Strategic Asia 2014-15 Book Launch
On December 2, 2014, NBR hosted a public launch event for the 2014–15 Strategic Asia volume, U.S. Alliances and Partnerships at the Center of Global Power. Evan Medeiros, Special Assistant to the President and Senior Director for Asian Affairs at the National Security Council, provided keynote remarks, while members of the 2014–15 Strategic Asia Research Team presented findings on the trajectories of U.S. alliance and partner relationships in the Asia-Pacific. The event also featured a panel discussion with ambassadors from the region and U.S. experts on Asia.
KEYNOTE ADDRESS: Part 1
KEYNOTE ADDRESS: Part 2
Video courtesy of Tokyo Broadcasting System.
Evan S. Medeiros, Special Assistant to the President and Senior Director for Asian Affairs National Security Council
The Hon. Kim Beazley, Ambassador to the United States of America, Commonwealth of Australia
Ashley J. Tellis, Senior Associate, ,Carnegie Endowment for International Peace
Michael J. Green, Senior Vice President for Asia and Japan Chair, Center for Strategic and International Studies; Associate Professor, Georgetown University
Mr. Kevin G. Nealer, Principal, The Scowcroft Group
Ellen Frost, East-West Center
Van Jackson, Center for a New American Security
Ann Marie Murphy, Seton Hall University
Nicholas Szechenyi, Center for Strategic and International Studies
The nature and escalating pace of events in the Asia-Pacific mark this as a moment full of opportunities for progress and advancement. At the same time, the region is rife with extraordinary threats to peace. Strategic Asia 2014-15: U.S. Alliances and Partnerships examines how the United States can strengthen its alliances, breathe fresh life into old partnerships, and seek out relationships with new and influential regional actors in order to respond to current and emerging challenges.
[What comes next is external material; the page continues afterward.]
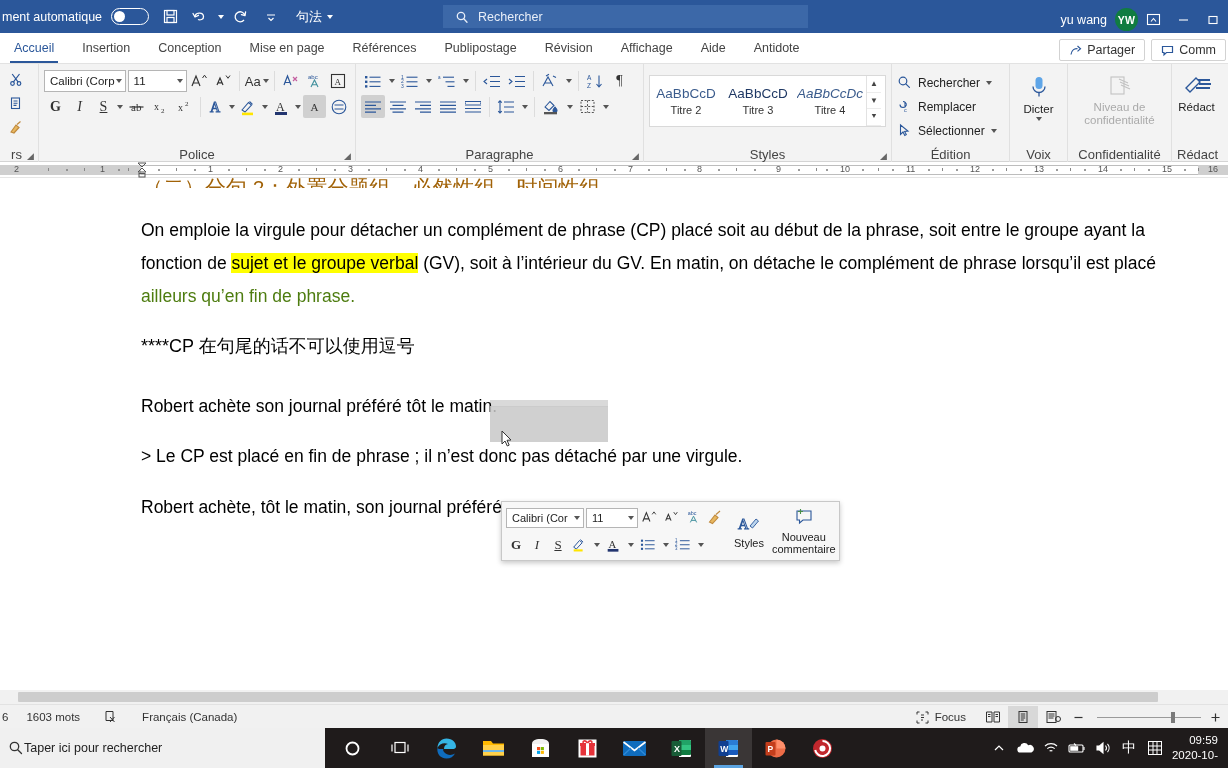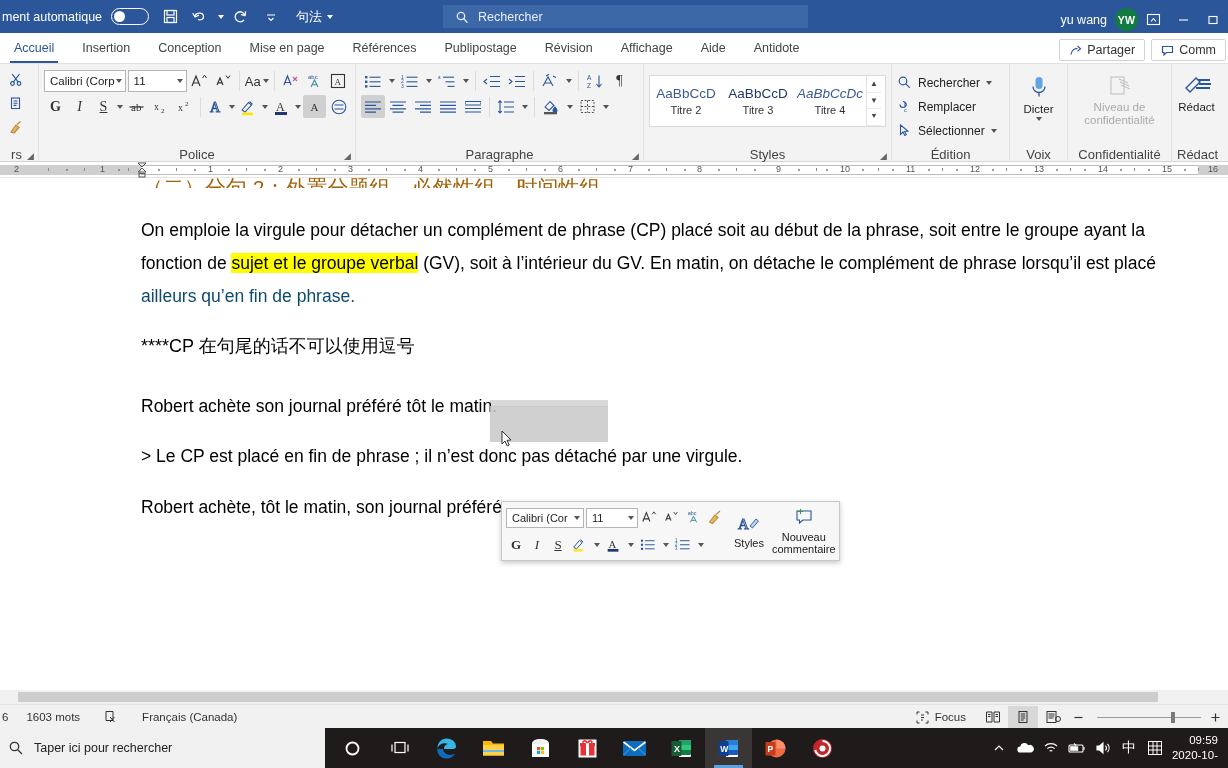"ailleurs qu’en fin de phrase." .red { color: #0c4a6e -> #4d7c0f }
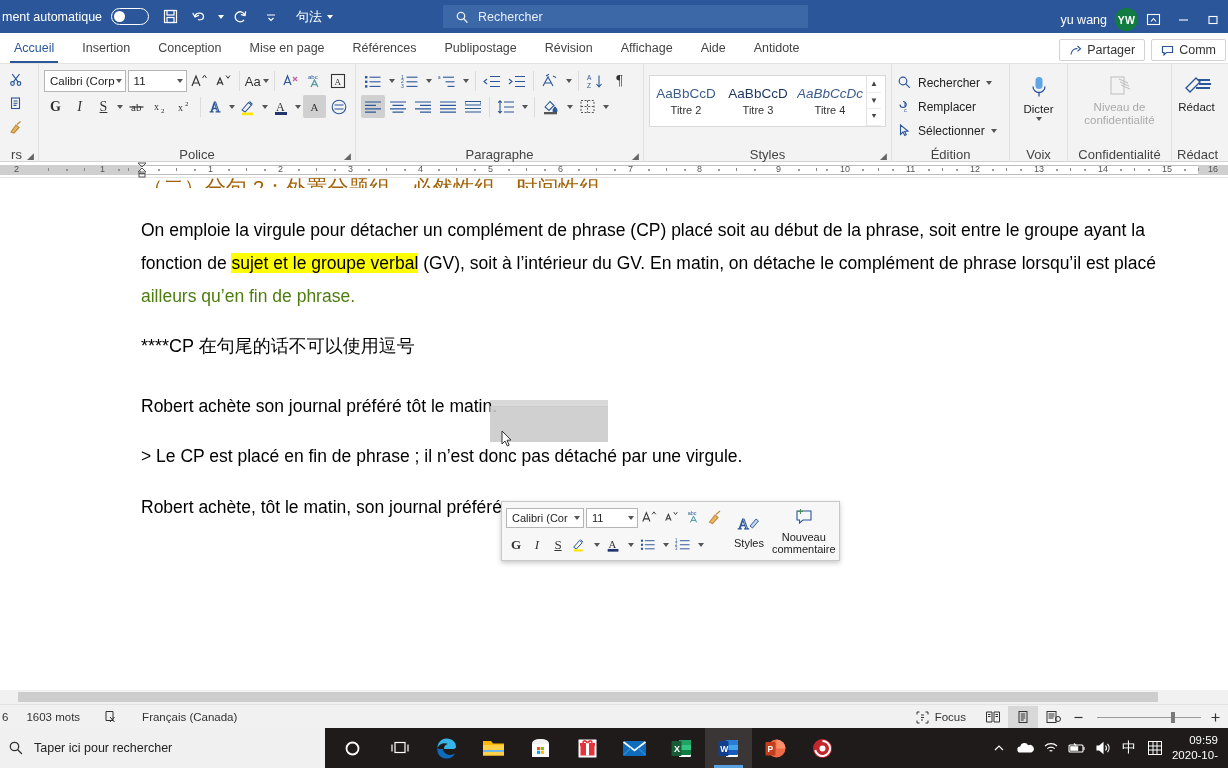"Taper ici pour rechercher" .tb-search { gap: 10px -> none }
Keynote speaker Evan Medeiros described the goals of U.S. policy in the Asia-Pacific as building a stable security order, an open economic order, and a liberal political order. Key to achieving these objectives are efforts to modernize alliances, engage with emerging powers, invest in regional institutions to support norms and cooperation, advance U.S. economic engagement, and protect human rights. Dr. Medeiros placed particular emphasis on U.S. efforts to modernize alliances and partnerships, stressing that “alliances have to keep pace with threats as they evolve.”
Dr. Medeiros addressed several specific criticisms of the U.S. system of alliances in Asia, explaining that alliances are a long-standing component of international relations. He noted that Asian countries have expressed a desire for greater cooperation and support from the United States and argued that these alliances are inclusive, reinforce multipolarity, and are not aimed at constraining China’s actions.
During the first panel, which was moderated by Abraham Denmark (NBR) and featured members of the Strategic Asia Research Team, Nicholas Szechenyi (Center for Strategic and International Studies) described Japan’s emerging foreign policy strategy and assessed the challenges the country faces. He argued that Japanese economic, diplomatic, and security initiatives converge with the U.S. policy of “rebalancing toward the Asia-Pacific” and provide an opportunity for the two nations to strengthen the regional order. Ann Marie Murphy (Seton Hall University) discussed Indonesia’s role as a pivotal actor in the Asia-Pacific. She noted that while Indonesia’s external threat perception is rising and domestic obstacles to cooperation with the United States continue, a growing convergence of strategic interests between Washington and Jakarta offers ways to strengthen the partnership.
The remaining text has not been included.